§ Try it: Among the entries below, copy only the span from the line containing "Retrospective of Welton" through the line containing "none -> <p><span>PG:</span><span>". Do so exactly, and skip the pictures.

§ Data for the task:
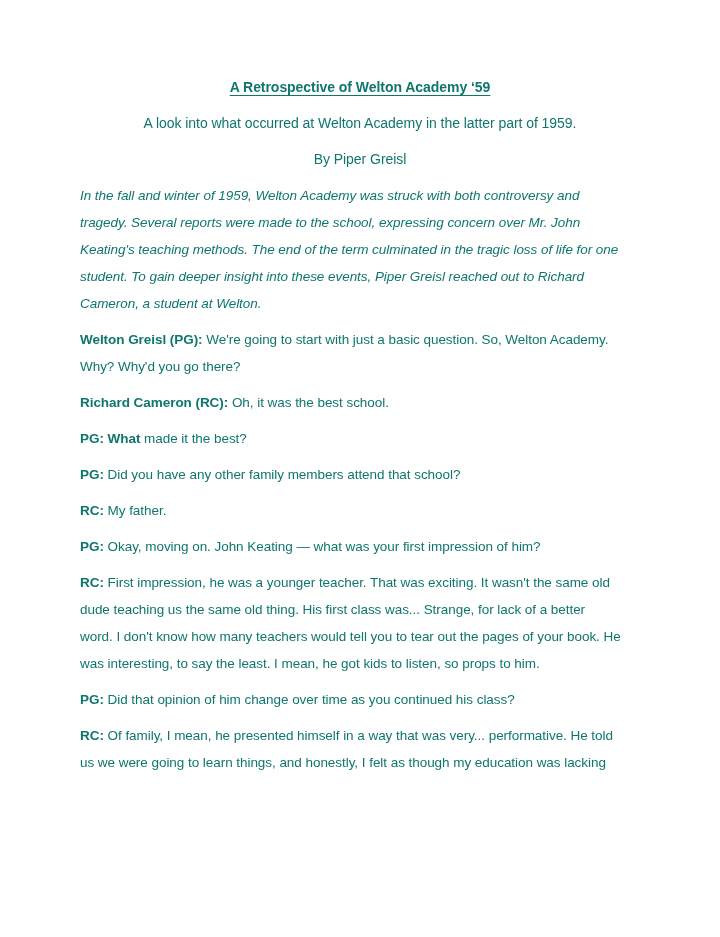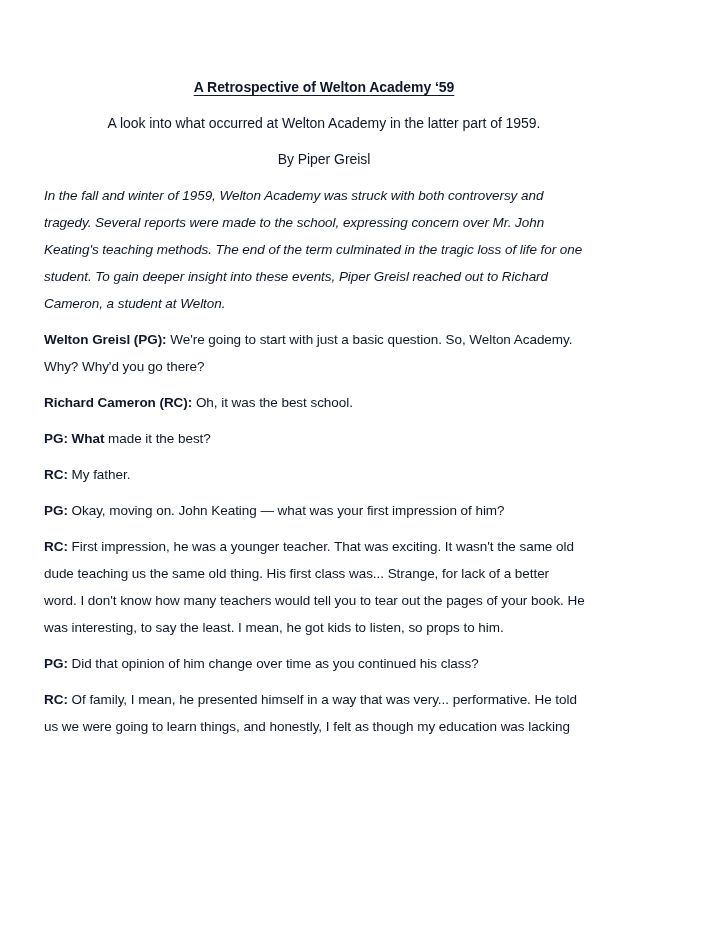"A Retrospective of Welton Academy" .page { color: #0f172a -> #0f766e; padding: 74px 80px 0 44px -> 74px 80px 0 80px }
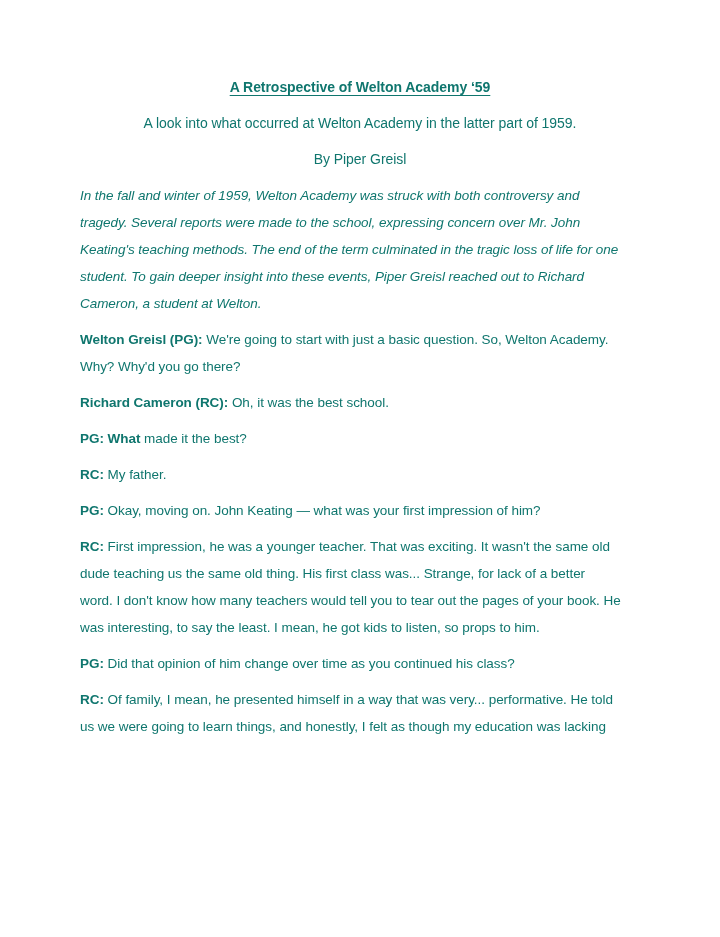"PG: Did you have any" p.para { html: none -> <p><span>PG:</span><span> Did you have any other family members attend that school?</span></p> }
...
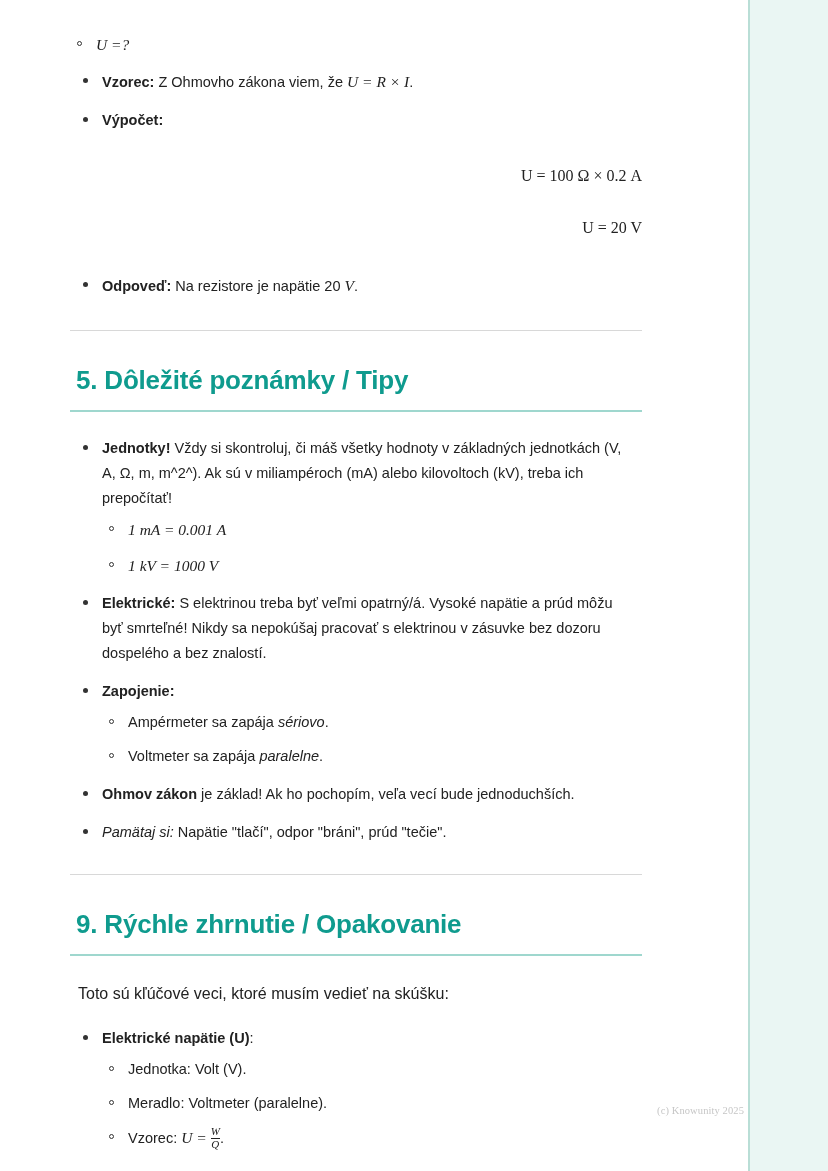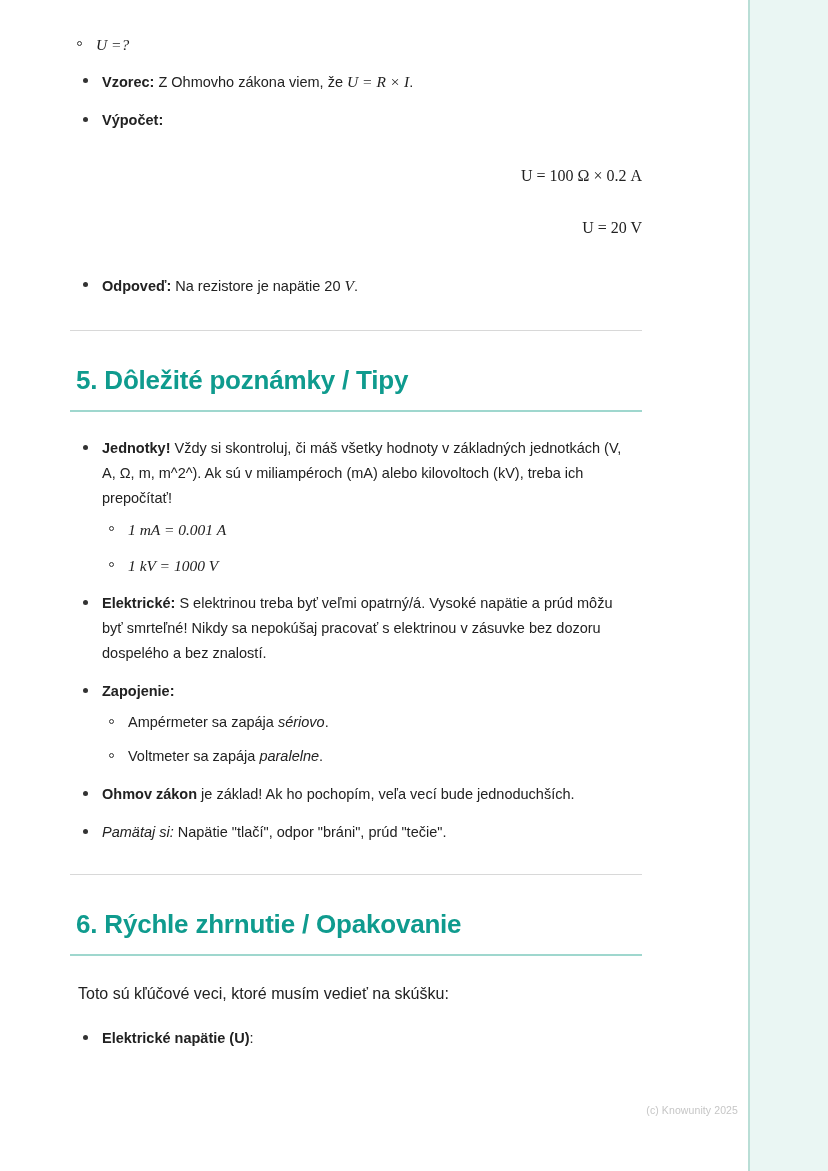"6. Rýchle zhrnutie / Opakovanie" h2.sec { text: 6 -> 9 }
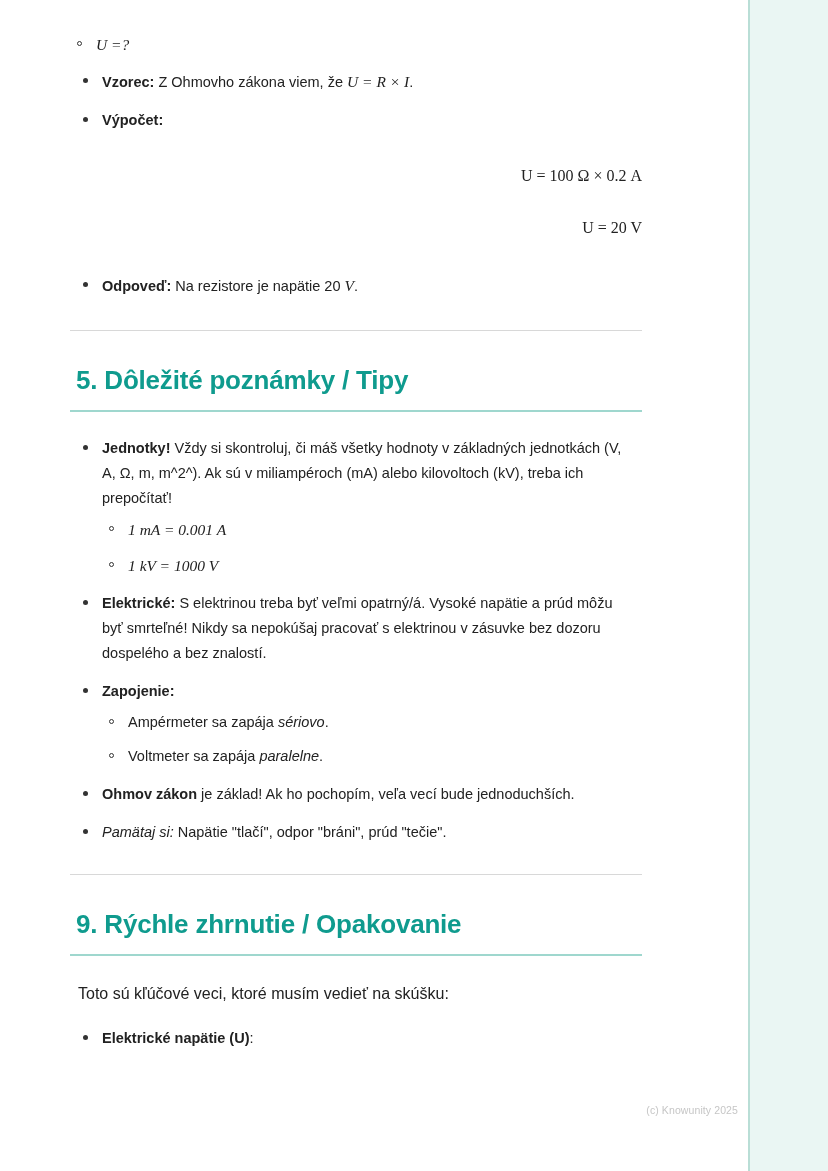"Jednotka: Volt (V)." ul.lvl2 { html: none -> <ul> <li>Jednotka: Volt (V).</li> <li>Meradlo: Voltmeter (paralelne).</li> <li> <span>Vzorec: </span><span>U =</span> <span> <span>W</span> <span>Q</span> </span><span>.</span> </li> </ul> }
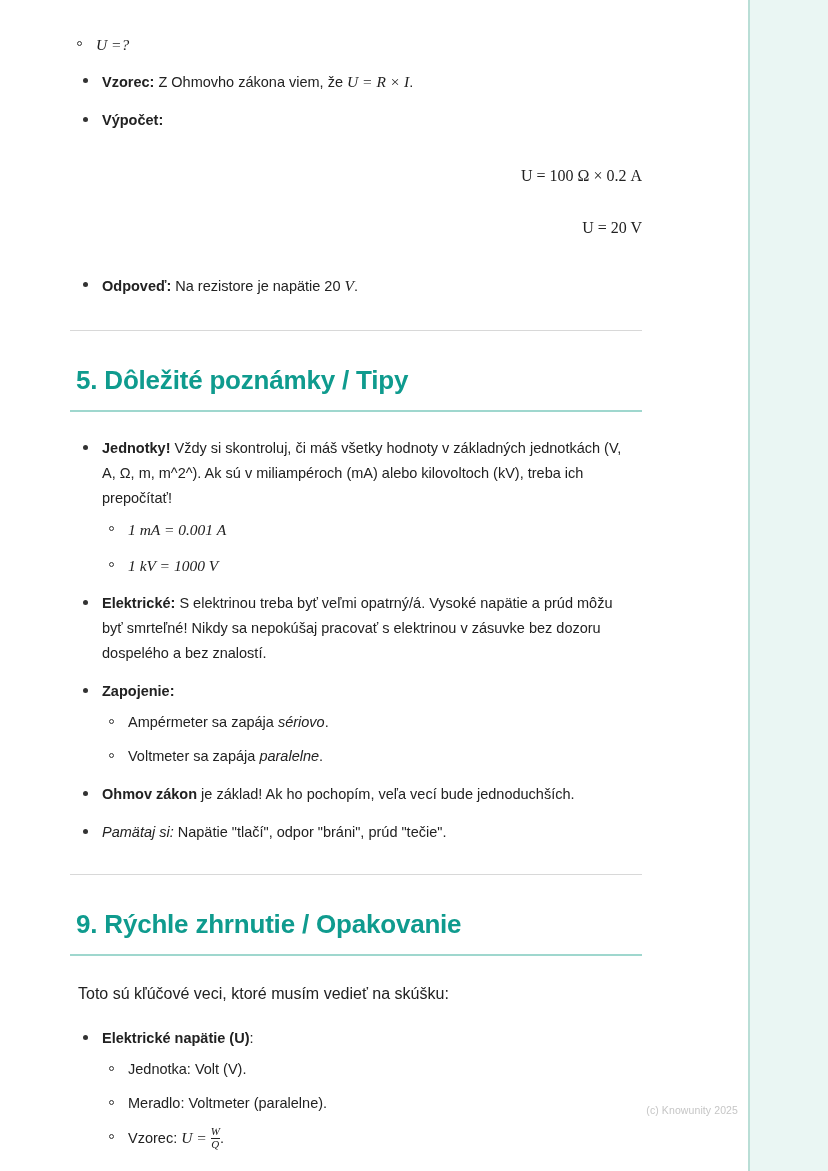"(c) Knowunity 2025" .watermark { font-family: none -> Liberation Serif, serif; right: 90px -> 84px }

§ Answer to this exercise:
"A Retrospective of Welton Academy" .page { color: #0f172a -> #0f766e; padding: 74px 80px 0 44px -> 74px 80px 0 80px }
"PG: Did you have any" p.para { html: none -> <p><span>PG:</span><span> Did you have any other family members attend that school?</span></p> }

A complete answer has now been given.